Come sei arrivato a collaborare con Pitbull?

“Ero a l’Havana a girare il video di ‘Vazilando’ e una sera a cena ho conosciuto Jacob Forever che era fuori con il singolo ‘La Dura’ solo lì e a Santo Domingo. Quando sono rientrato in Italia, una sera in inverno mi ha chiamato e mi ha detto “guarda Pitbull ha sentito ‘La Dura’, gli piace e vorrebbe fare un featuring sopra, ma vorremmo fare una riedizione per il mondo” e ho accettato subito. Il pezzo è andato molto bene tutta l’estate scorsa”.

Il tuo prossimo singolo, invece, avrà dei featuring?

“No sarò da solo, ho preso un pezzo falk brasiliano del ’73, una specie di mantra perché dice di cantare a squarciagola che la vita migliora e che tutto andrà meglio, quindi è un po’ una bella pacca sonora sulla spalla.
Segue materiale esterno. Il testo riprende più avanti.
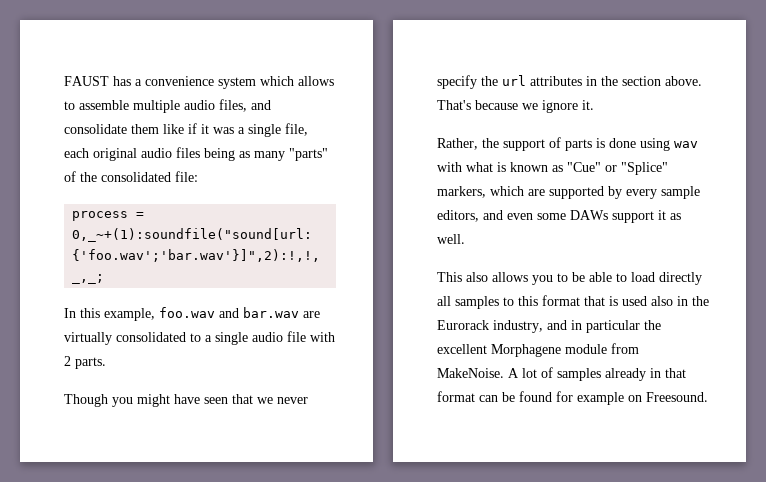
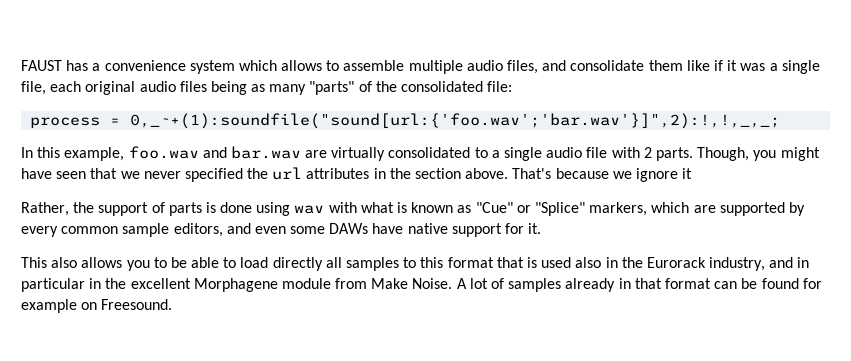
[64,394,108,407] // Though -> [697,147,750,161] Though,
[437,75,477,89] specify -> [184,168,243,182] specified
[582,100,594,110] it. -> [682,168,693,179] it
(657, 194) none -> [61,226,119,234] common
[612,210,681,223] [437,234,465,244] support it as well. -> [372,223,542,237] have native support for it.
(640, 326) none -> [89,278,102,289] in
[437,368,504,378] MakeNoise. -> [371,278,453,289] Make Noise.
Il titolo è ‘Canta Canta’, esce con Division il 27 aprile ed è il follow up perfetto di ‘Vazilando’ e vediamo, incrociamo le dita e viva l’estate perché è un pezzo completamente estivo, latin house fatto per far cantare e ballare sulla spiaggia e io non vedo l’ora perché sono veramente esausto dell’inverno”.

Secondo te questo è un genere musicale che un po’ manca in Italia?

“Le discoteche sono piene di reggaeton anche se le tracce che sei costretto a suonare per poter soddisfare il pubblico sono sempre le stesse venti, poi sta al gusto e all’abilità di ogni dj infilarci dentro qualcosa di nuovo che possa convivere con tracce molto conosciute per dare un qualcosa in più al pubblico”.

Ci sono anche pochi artisti italiani che sposano questo genere musicale, le tendenze del momento sono più orientate verso il rap e la trap

“Artisti come Benji e Fede, Baby K, Takaci & Ketra  hanno già fatto singoli che abbracciano il mondo reggaeton, quindi il pop italiano allo stato puro si sta orientando verso quel mondo. Anche Jake La Furia ultimamente e Guè Pequeno stesso hanno fatto dei pezzi con sonorità reggae, è un mondo molto interessante se lo si sa affrontare, perché bisogna andare a prendere anche gli elementi giusti, non è un suono che si può fare con i sample scontati e uguali per tutti, bisogna saperlo avvicinare e farlo proprio con colori diversi”.

Per quanto riguarda Dolly Noire, quando sei entrato in contatto con i ragazzi?

“Li ho conosciuti tantissimi anni fa, ero in radio, facevo Soul Sista con Irene La Medica e tramite Andrea Pellizzari che in quel periodo lavorava da noi, mi finì in mano un cappellino con il logo Dolly Noire, lo trovai subito interessante e Andrea mi disse che erano suoi amici e che stavano partendo con il loro progetto. Presi quel cappellino e cominciai a metterlo, così spassionatamente, poi tramite Albertino e Daniele che è passato in radio ci siamo conosciuti, gli ho raccontato questo aneddoto e da lì ci siamo sempre trovati bene. Guarda adesso che ti sto parlando ho pantalone, felpa e maglietta Dolly Noire, solo le mutande non sono loro, però anche le cartine sono di Dolly Noire, cioè completano proprio la sfera giornaliera di ognuno di noi”.

Cosa significa per te Stay Brave?

“Libertà assoluta, nel senso chiudi gli occhi e sentiti libero”.